When the list was updated on 15 October, the final scheme (ABSA Group Pension Fund) had been removed, taking the number of South African Rops to zero.
But this does not represent a significant decrease or indicate that, like Australia and Canada, the schemes were removed as a result of UK concerns about the treatment of Rops in the destination country.
In August 2017, South Africa had just three schemes on the list.
Australia has recovered and, once again, represents a significant proportion of the list, while Canada has not regained its permissions.
Still comply with regulations
Rex Cowley, co-founder of Overseas Trust and Pension, told International Adviser: “While no SA plans appear on the Rops list, the list still makes provision for SA schemes to be listed and SA regulations can comply with Rops requirements.”
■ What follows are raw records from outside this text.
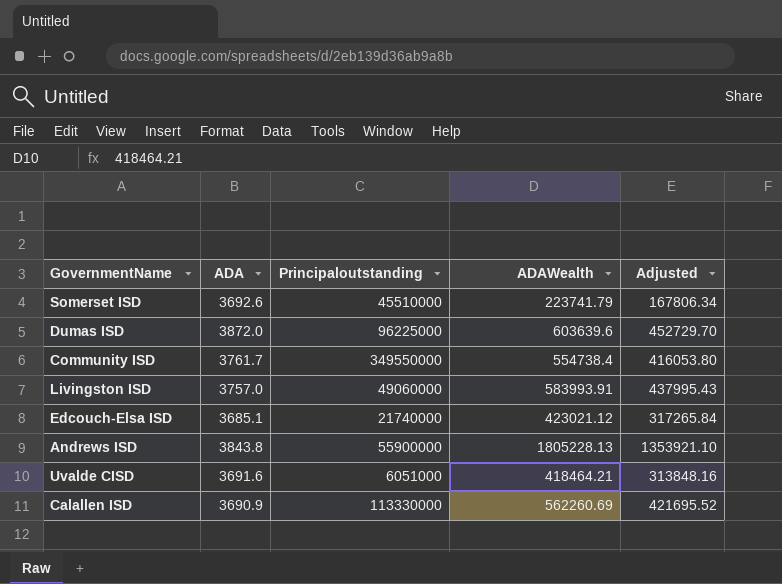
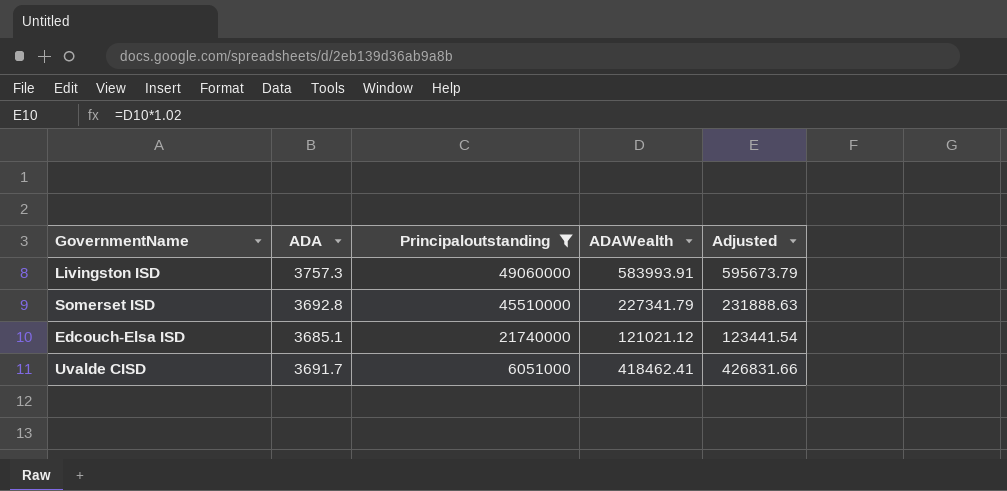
filter: none -> Principaloutstanding <= 49060000
row order: none -> Principaloutstanding descending
column Adjusted | formula: [ADAWealth] * 0.75 -> [ADAWealth] * 1.02
Livingston ISD | ADA: 3757.0 -> 3757.3
Somerset ISD | ADA: 3692.6 -> 3692.8
Somerset ISD | ADAWealth: 223741.79 -> 227341.79
Edcouch-Elsa ISD | ADAWealth: 423021.12 -> 121021.12
Uvalde CISD | ADA: 3691.6 -> 3691.7
Uvalde CISD | ADAWealth: 418464.21 -> 418462.41

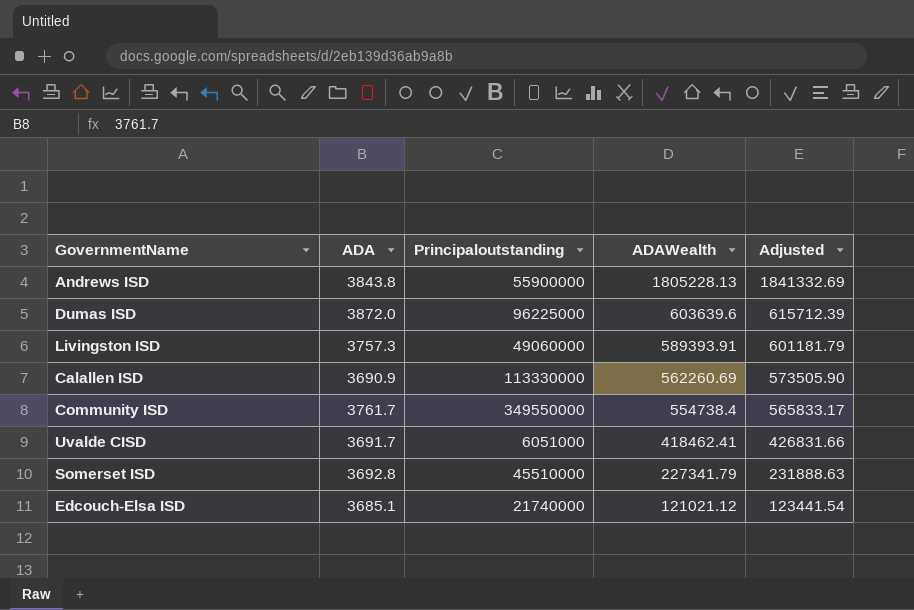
filter: Principaloutstanding <= 49060000 -> none
row order: Principaloutstanding descending -> ADAWealth descending
Livingston ISD | ADAWealth: 583993.91 -> 589393.91
Livingston ISD | Adjusted: 595673.79 -> 601181.79

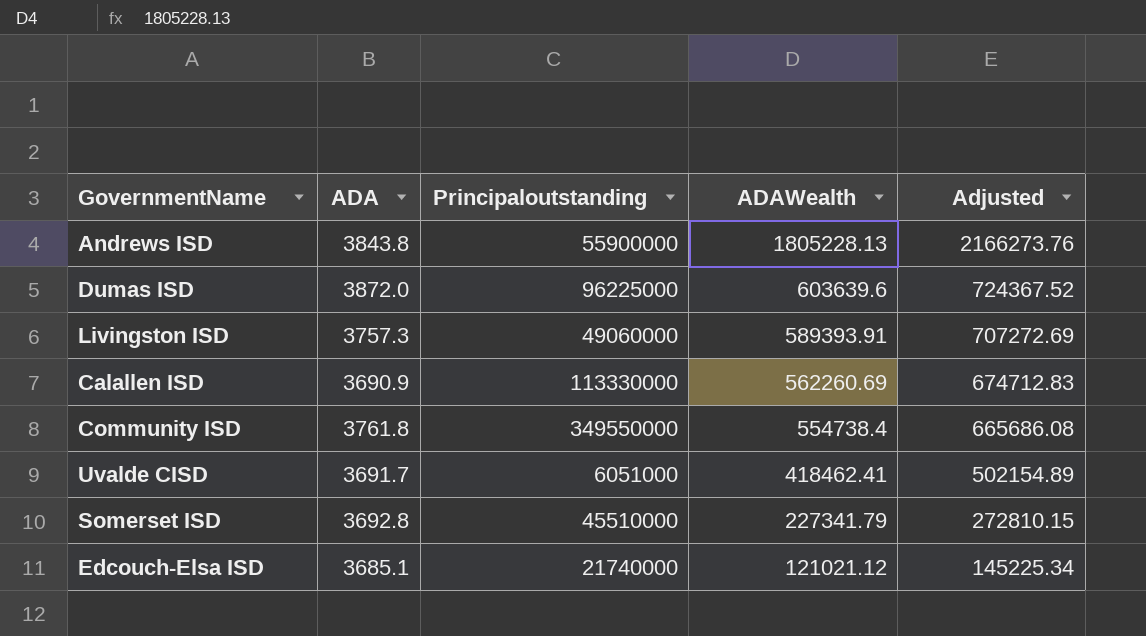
column Adjusted | formula: [ADAWealth] * 1.02 -> [ADAWealth] * 1.2
Community ISD | ADA: 3761.7 -> 3761.8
He explained that Rops in South Africa were “in the main, occupational plans and the qualification with Rops rules was to accommodate the transfer of benefits where an employee had worked in the UK for a group subsidiary”.
“From an advice perspective, it made very little sense to transfer benefits accumulated in a registered UK plan into a SA [Qualifying non-UK pension scheme] as domestic rules only permit 25% of pension funds to be invested outside of SA and the base currency is rand.”
Cowley added that further complications arise in respect of exchange control regulations “which only complicate matters further”.
“From a commercial perspective, Rops were never retailed by SA domestic firms, and SA residents with a UK pension would look to a non-SA provider to ensure their pension assets remained internationalised and in a tax neutral territory before considering a transfer to an SA plan.”
The Rops list does not state why a scheme has been removed.
Speaking to IA in December 2017, following the removal of all Hong Kong schemes from the Rops list, David White, managing director of QB Partners, said HMRC often removes schemes from the list without warning.
“HMRC have an ongoing review process whereby they look to ensure that overseas pension schemes are meeting their requirements.
“If schemes do not meet HMRC’s requirements HMRC can remove them from the list and this does happen fairly regularly,” he said, adding that schemes can be reinstated to the list once they address the shortfall in the HMRC requirements.
There were two Hong Kong schemes on the latest list.
IA contacted HM Revenue & Customs for further details about the removal of the last South Africa scheme.
A spokesperson said: “We do not discuss identifiable schemes. This list contains pension schemes that have told HMRC they meet the conditions to be a Rops and have asked to be included on the list.”
However, as inclusion on the list is voluntary, it is entirely possible that the scheme requested that the UK remove it in its latest update.